(Data for this task begins)

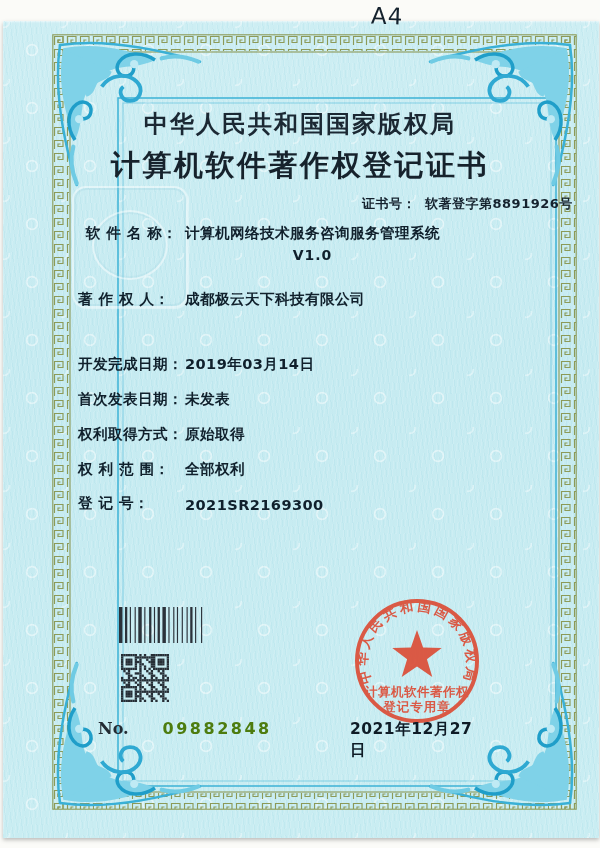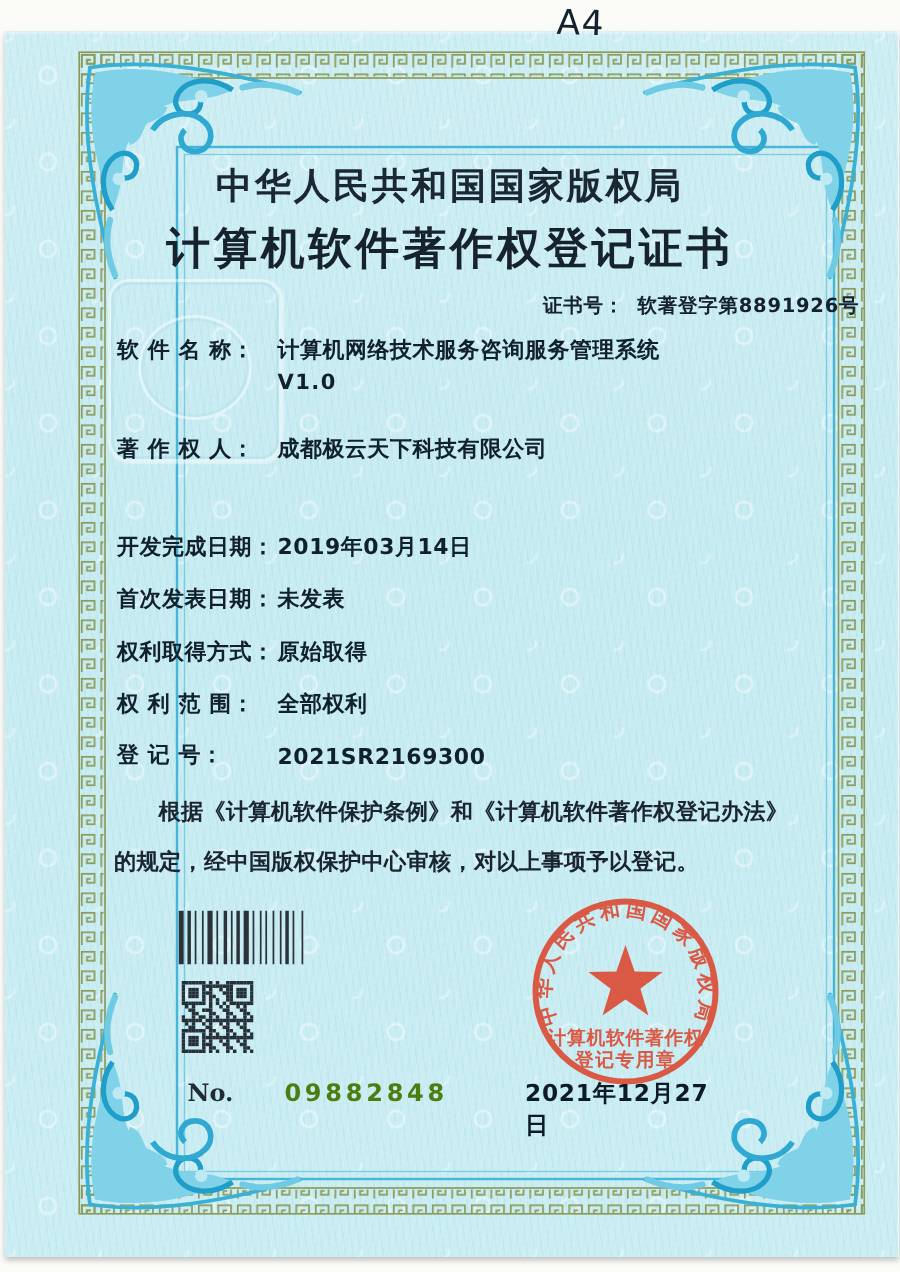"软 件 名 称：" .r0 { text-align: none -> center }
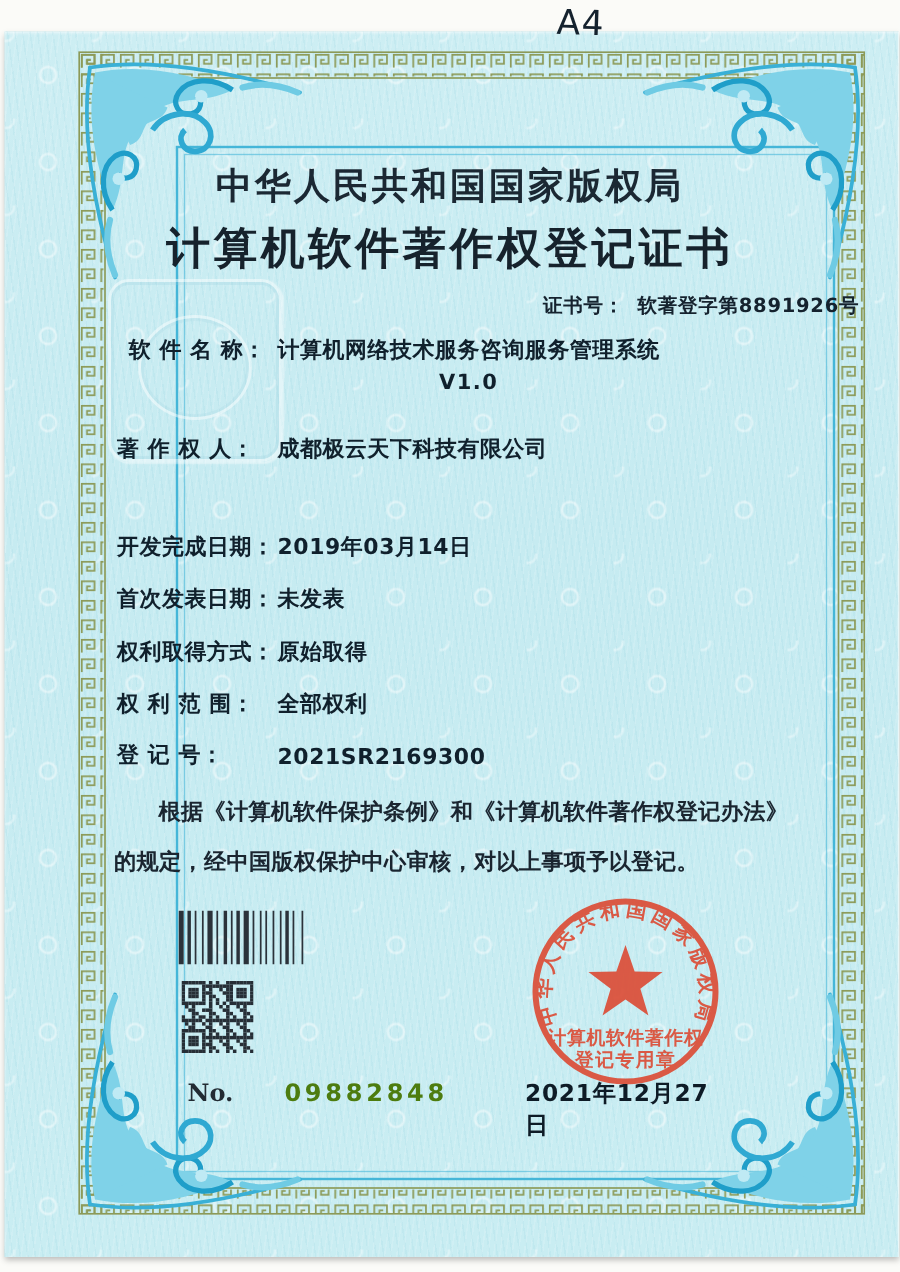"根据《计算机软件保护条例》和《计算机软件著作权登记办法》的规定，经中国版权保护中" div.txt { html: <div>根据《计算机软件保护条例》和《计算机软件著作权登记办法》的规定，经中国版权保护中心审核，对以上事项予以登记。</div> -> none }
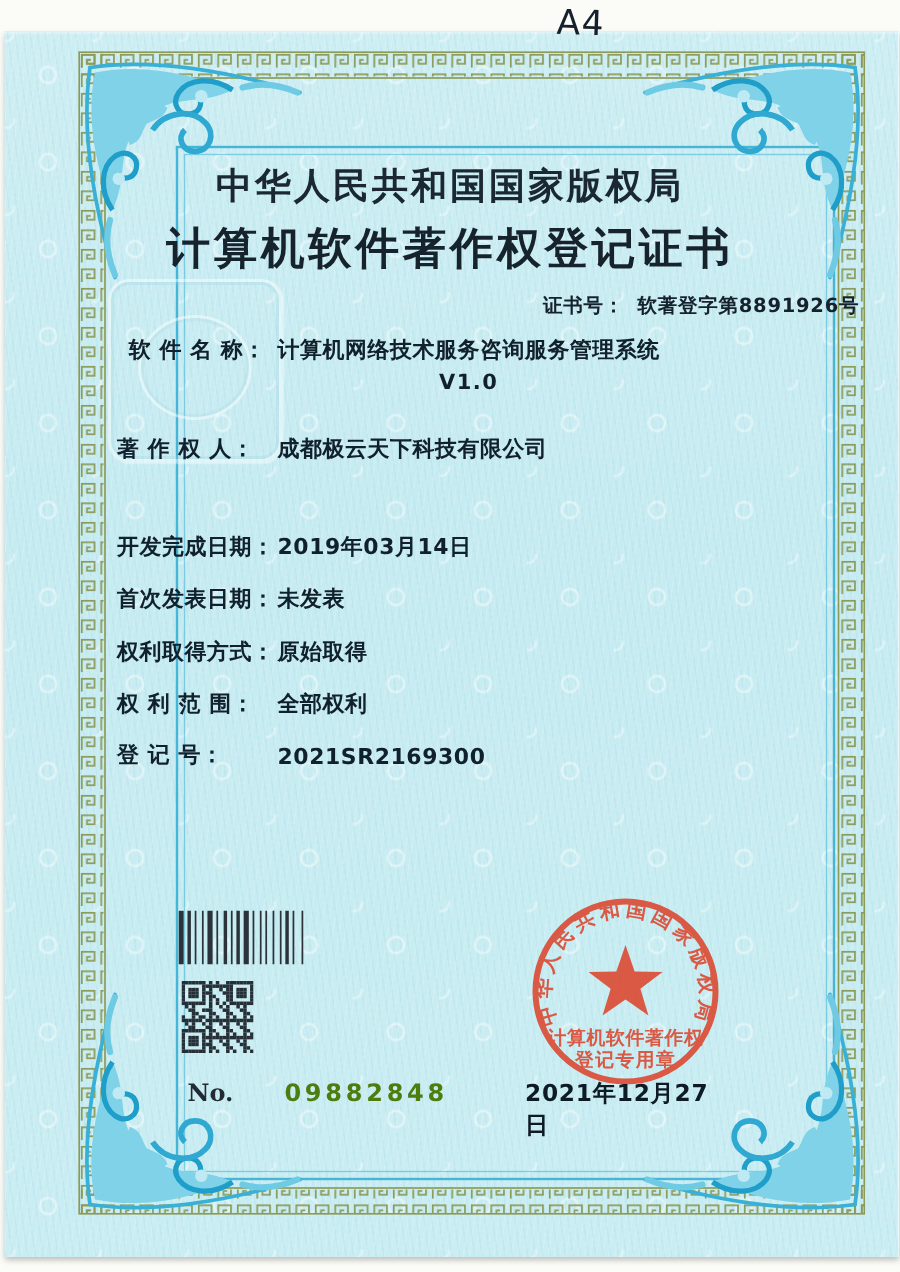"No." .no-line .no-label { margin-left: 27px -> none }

(Data for this task ends)
(Data for this task begins)

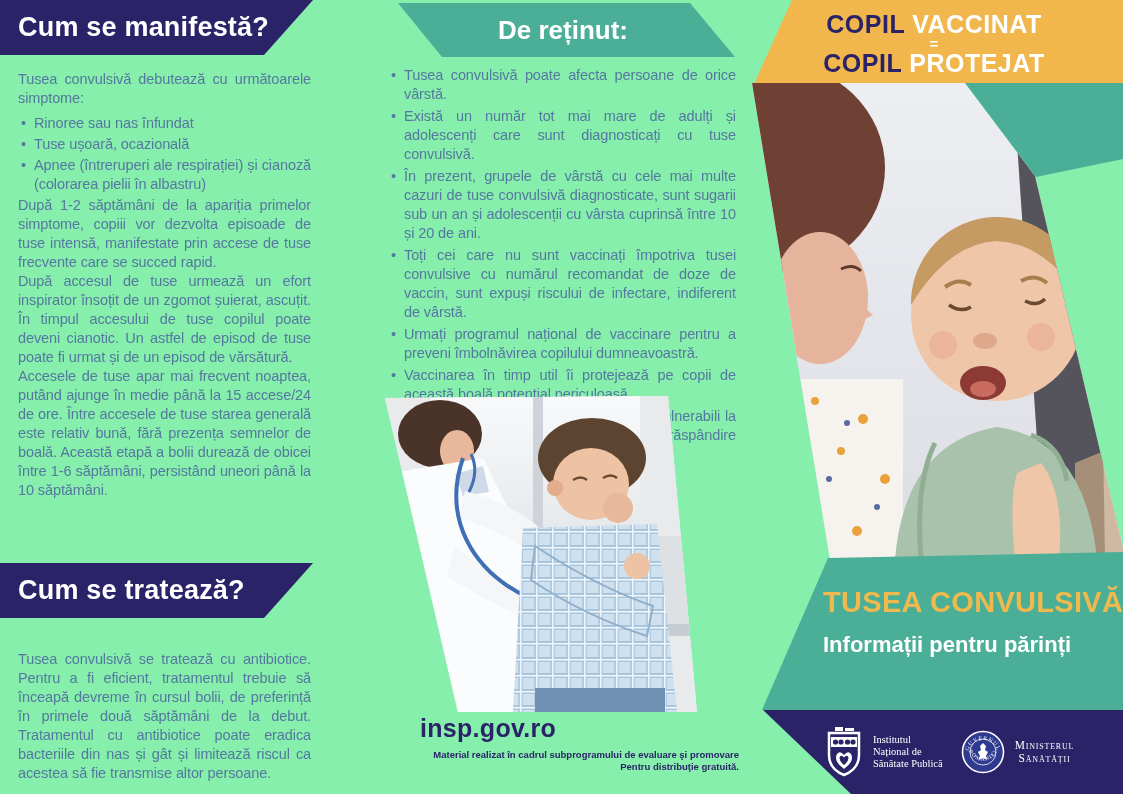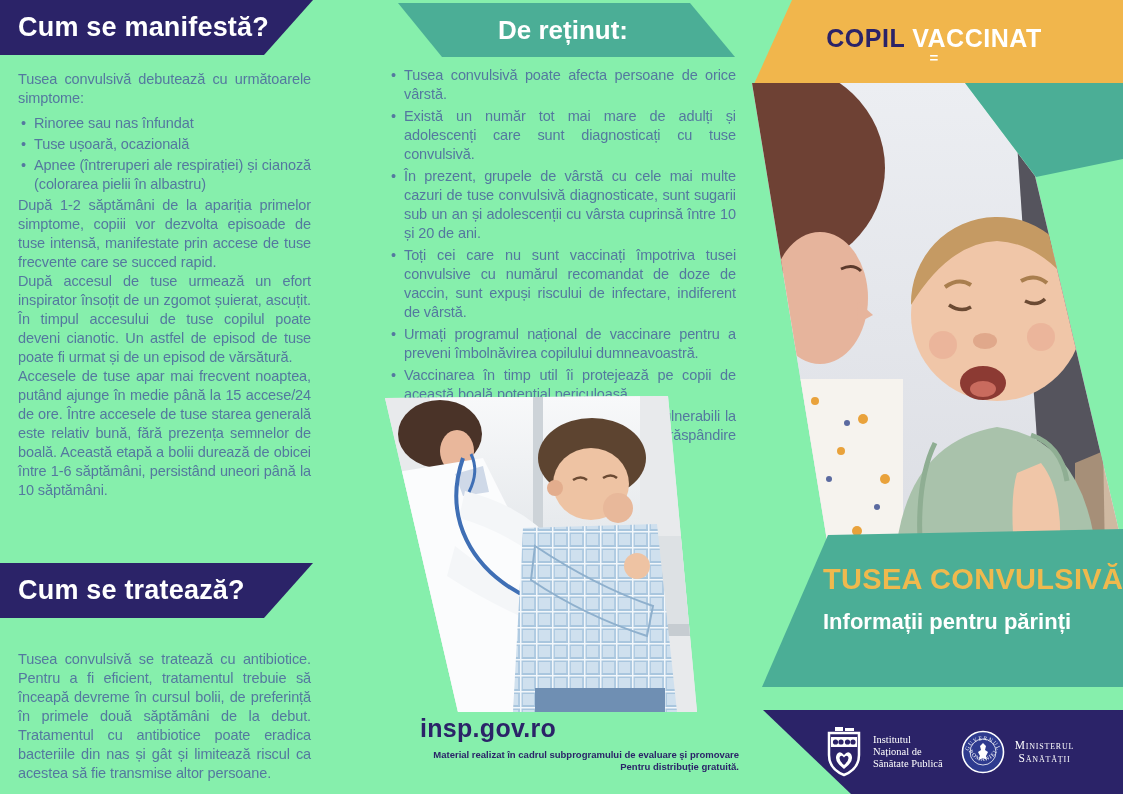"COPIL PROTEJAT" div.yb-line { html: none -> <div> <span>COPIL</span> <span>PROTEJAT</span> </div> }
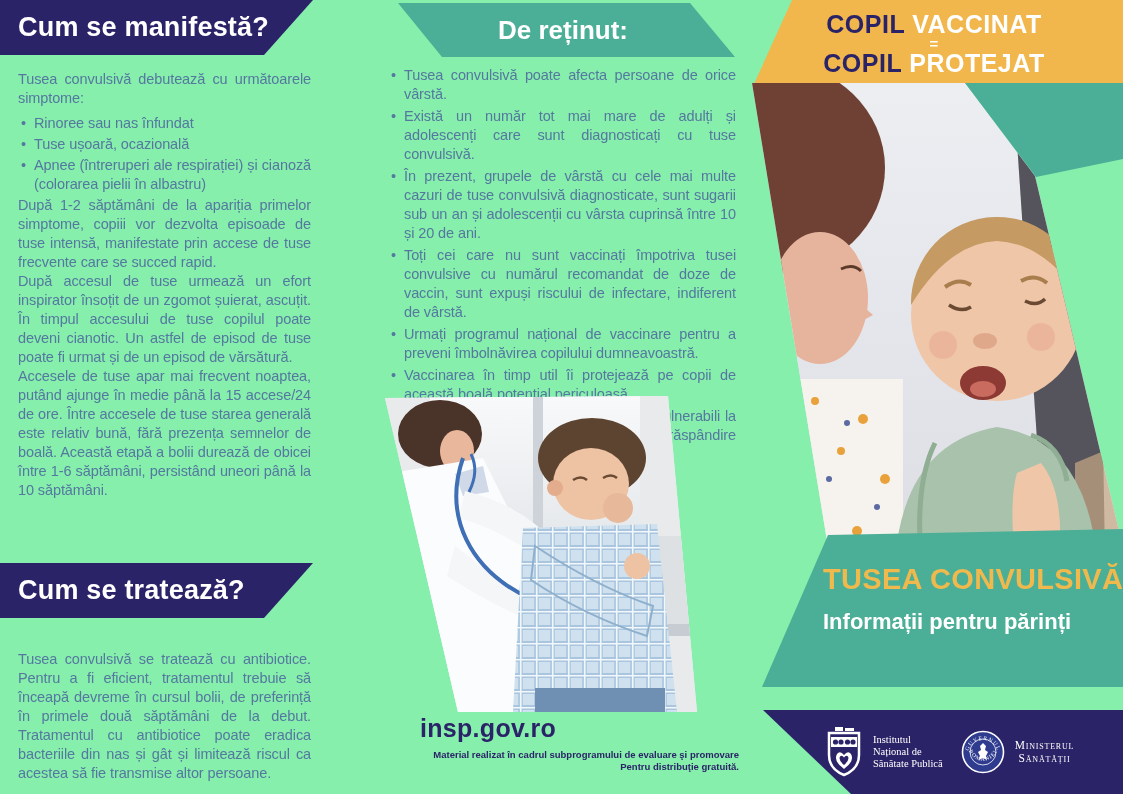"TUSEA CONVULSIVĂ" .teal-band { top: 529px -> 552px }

(Data for this task ends)

§ Assignment:
Within the listing above, write out the stretch from the line with "text-align: none ->" through the line with "margin-left: 27px ->" exactly. Any pictures are to be left out.

§ Your response:
"软 件 名 称：" .r0 { text-align: none -> center }
"根据《计算机软件保护条例》和《计算机软件著作权登记办法》的规定，经中国版权保护中" div.txt { html: <div>根据《计算机软件保护条例》和《计算机软件著作权登记办法》的规定，经中国版权保护中心审核，对以上事项予以登记。</div> -> none }
"No." .no-line .no-label { margin-left: 27px -> none }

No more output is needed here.